The Research Focus

The IMI 2025 Digest, published in Investigative Ophthalmology & Visual Science (IOVS) in September 2025, represents a targeted update across six clinical topics — building on the IMI's foundational 2019 white paper series. A separate IMI 2025 Interventions paper was published in the same issue. Together, these publications represent the current global clinical consensus on myopia management, and the shift they formalize is harder to ignore than ever.

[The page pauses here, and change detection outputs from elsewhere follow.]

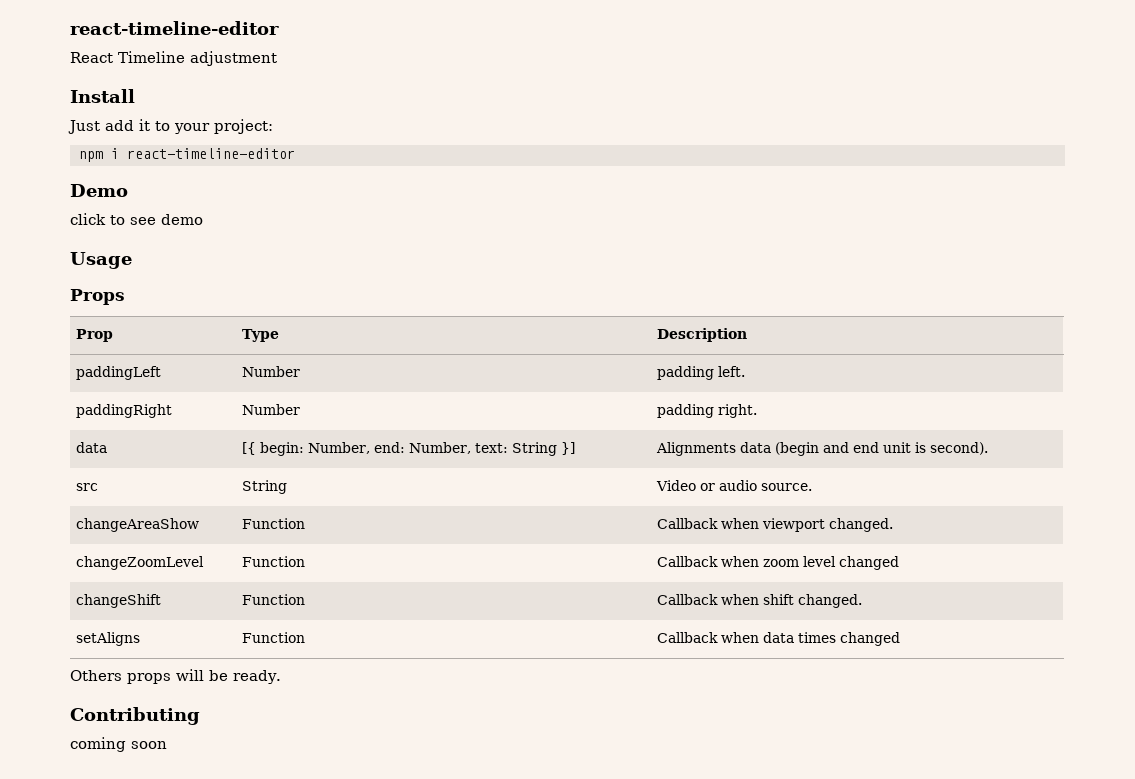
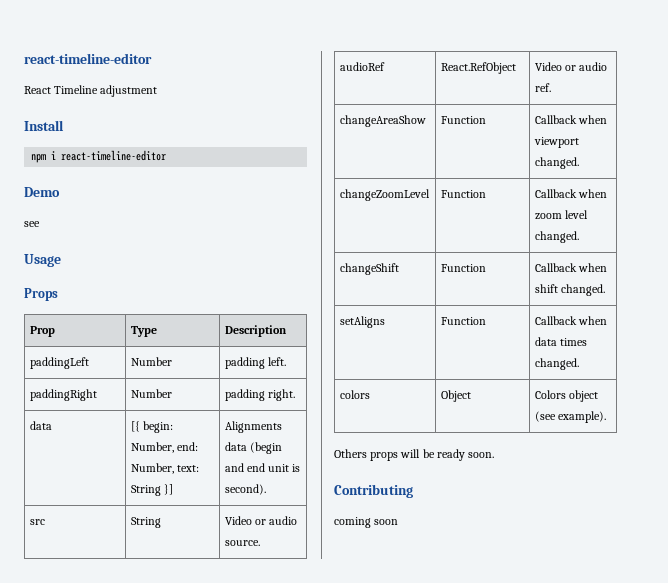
[68,119,273,134] // Just add it to your project: -> (64, 125) none
[70,213,125,225] click to -> (60, 192) none
[161,214,203,225] demo -> (40, 224) none
(813, 487) none -> [339,62,385,71] [440,62,516,74] [534,62,608,71] [534,83,551,92] // audioRef | React.RefObject | Video or audio ref.
[839,556,900,570] changed -> [534,231,579,243] changed.
[840,632,901,646] changed -> [534,358,579,370] [339,390,370,399] [440,390,471,402] [534,390,598,402] [534,411,606,423] changed. // colors | Object | Colors object (see example).
[233,670,281,684] ready. -> [436,449,495,461] ready soon.

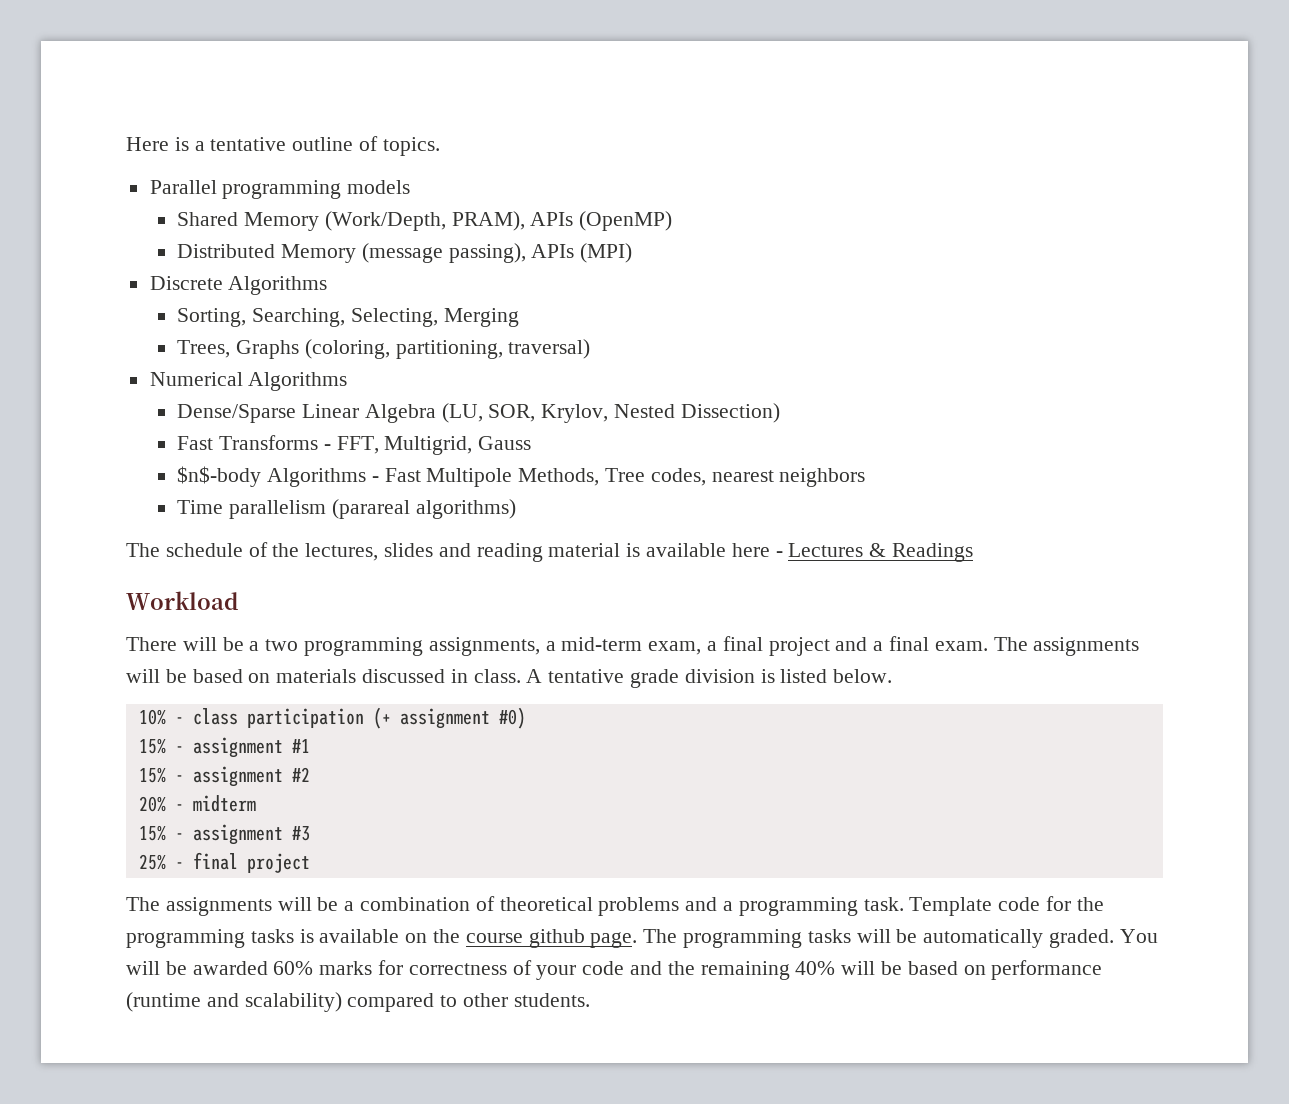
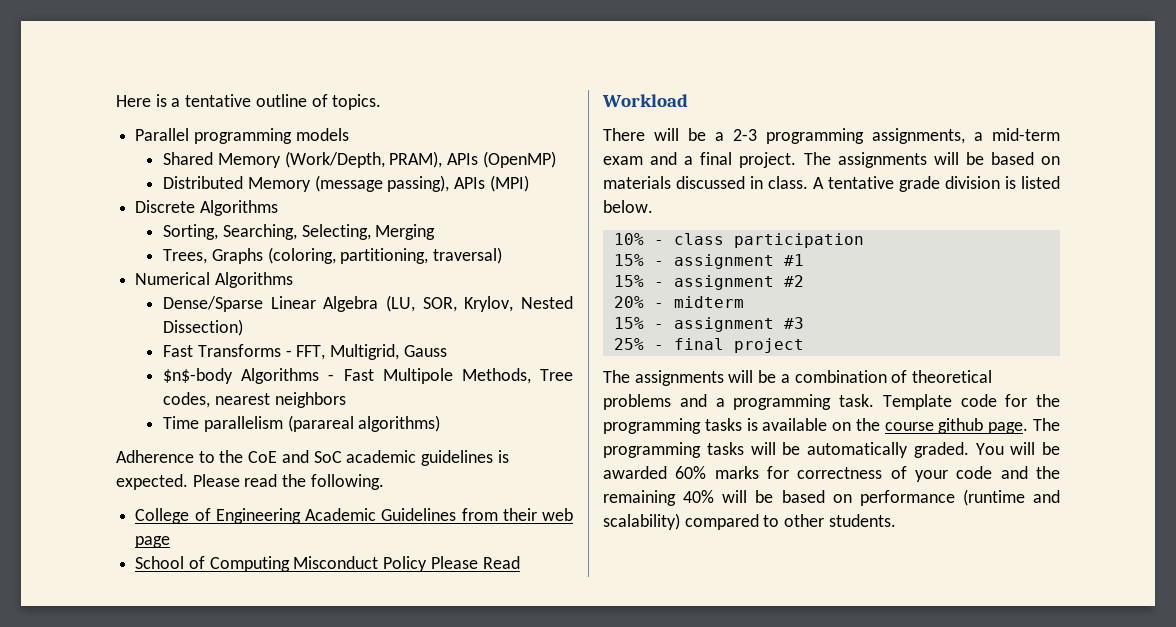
[126,542,974,562] The schedule of the lectures, slides and reading material is available here - Lectures & Readings -> [116,450,509,466] [116,474,384,490] [135,508,573,524] [135,536,171,548] [135,556,520,572] Adherence to the CoE and SoC academic guidelines is expected. Please read the following. // College of Engineering Academic Guidelines from their web page // School of Computing Misconduct Policy Please Read
[265,639,299,651] two -> [733,129,757,141] 2-3
[648,636,830,656] exam, a final project -> [603,156,643,165] exam
[934,641,988,651] exam. -> [739,152,797,168] project.
[372,707,526,729] (+ assignment #0) -> (864, 240) none

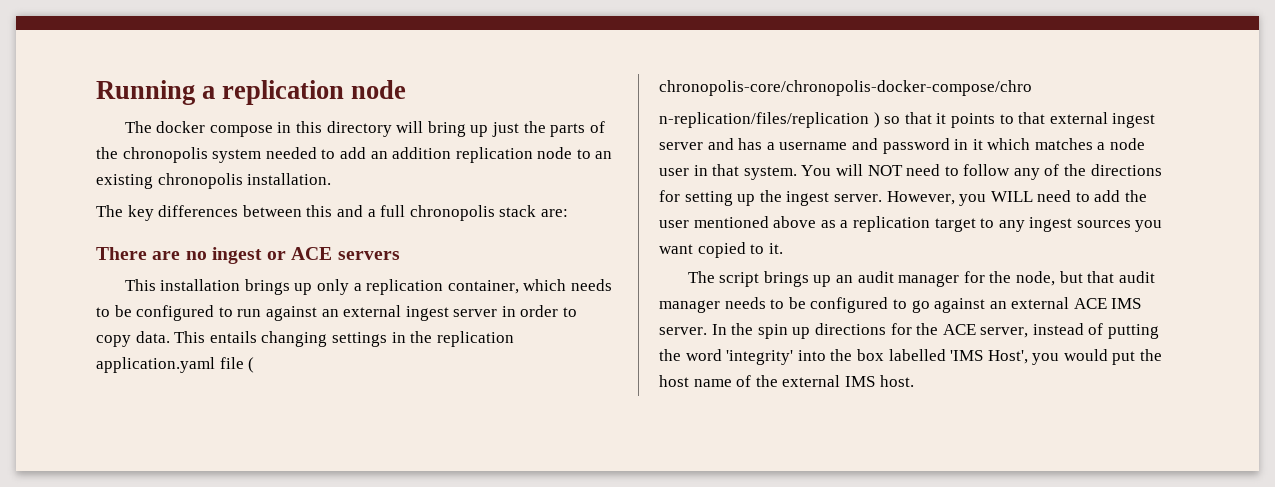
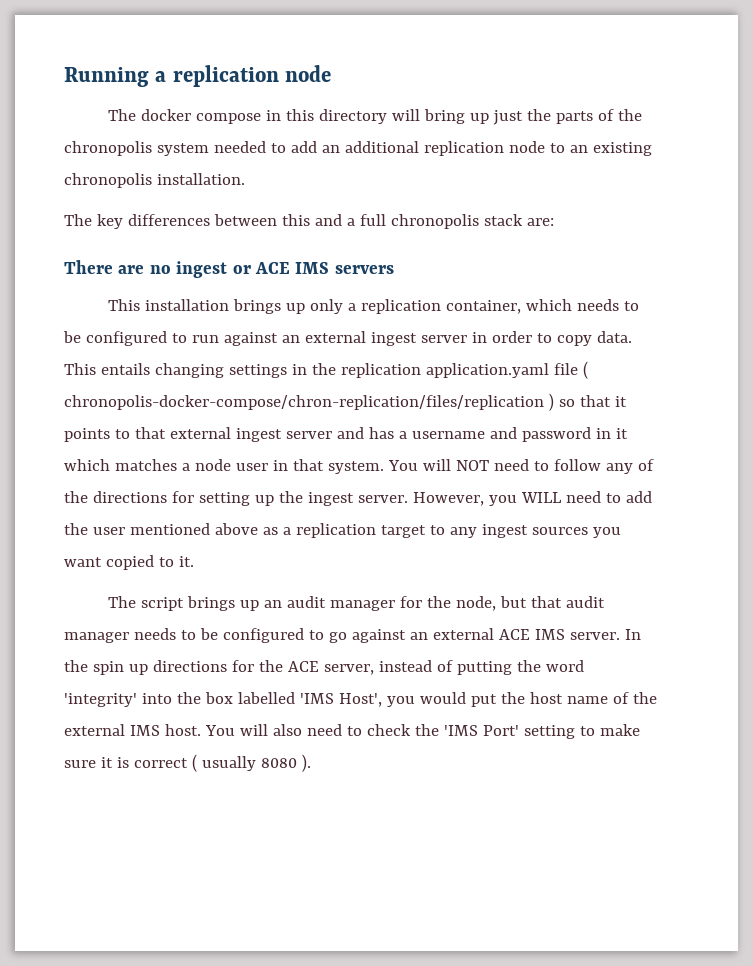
[392,147,452,159] addition -> [344,141,419,153] additional
(333, 253) none -> [295,262,330,274] IMS
[659,80,1032,96] [659,112,869,128] chronopolis-core/chronopolis-docker-compose/chro // n-replication/files/replication -> [64,395,544,410] chronopolis-docker-compose/chron-replication/files/replication
(914, 381) none -> [204,724,640,739] [64,754,311,772] You will also need to check the 'IMS Port' setting to make sure it is correct ( usually 8080 ).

What This Actually Means for Your Monday Morning

For a long time, myopia management felt like a "premium add-on" that only high-end boutiques offered. The 2025 IMI update basically puts an end to that era. The global consensus is officially in: simply giving a kid a pair of single-vision glasses and saying "see you next year" is now considered outdated clinical practice.

The 2025 data shows that axial length isn't just a "nice to have" measurement anymore — it's the vital sign of myopia. We're moving away from just counting clicks on a phoropter (Diopters) and toward looking at the actual physical stretching of the eye.

The biggest takeaway? Don't wait for "proof" of progression. If the child has the risk factors — high near-work load, low outdoor time, or two myopic parents — the 2025 standard is to start the conversation immediately. If you aren't offering a management plan, you're essentially watching the house burn while holding a fire extinguisher in your hand.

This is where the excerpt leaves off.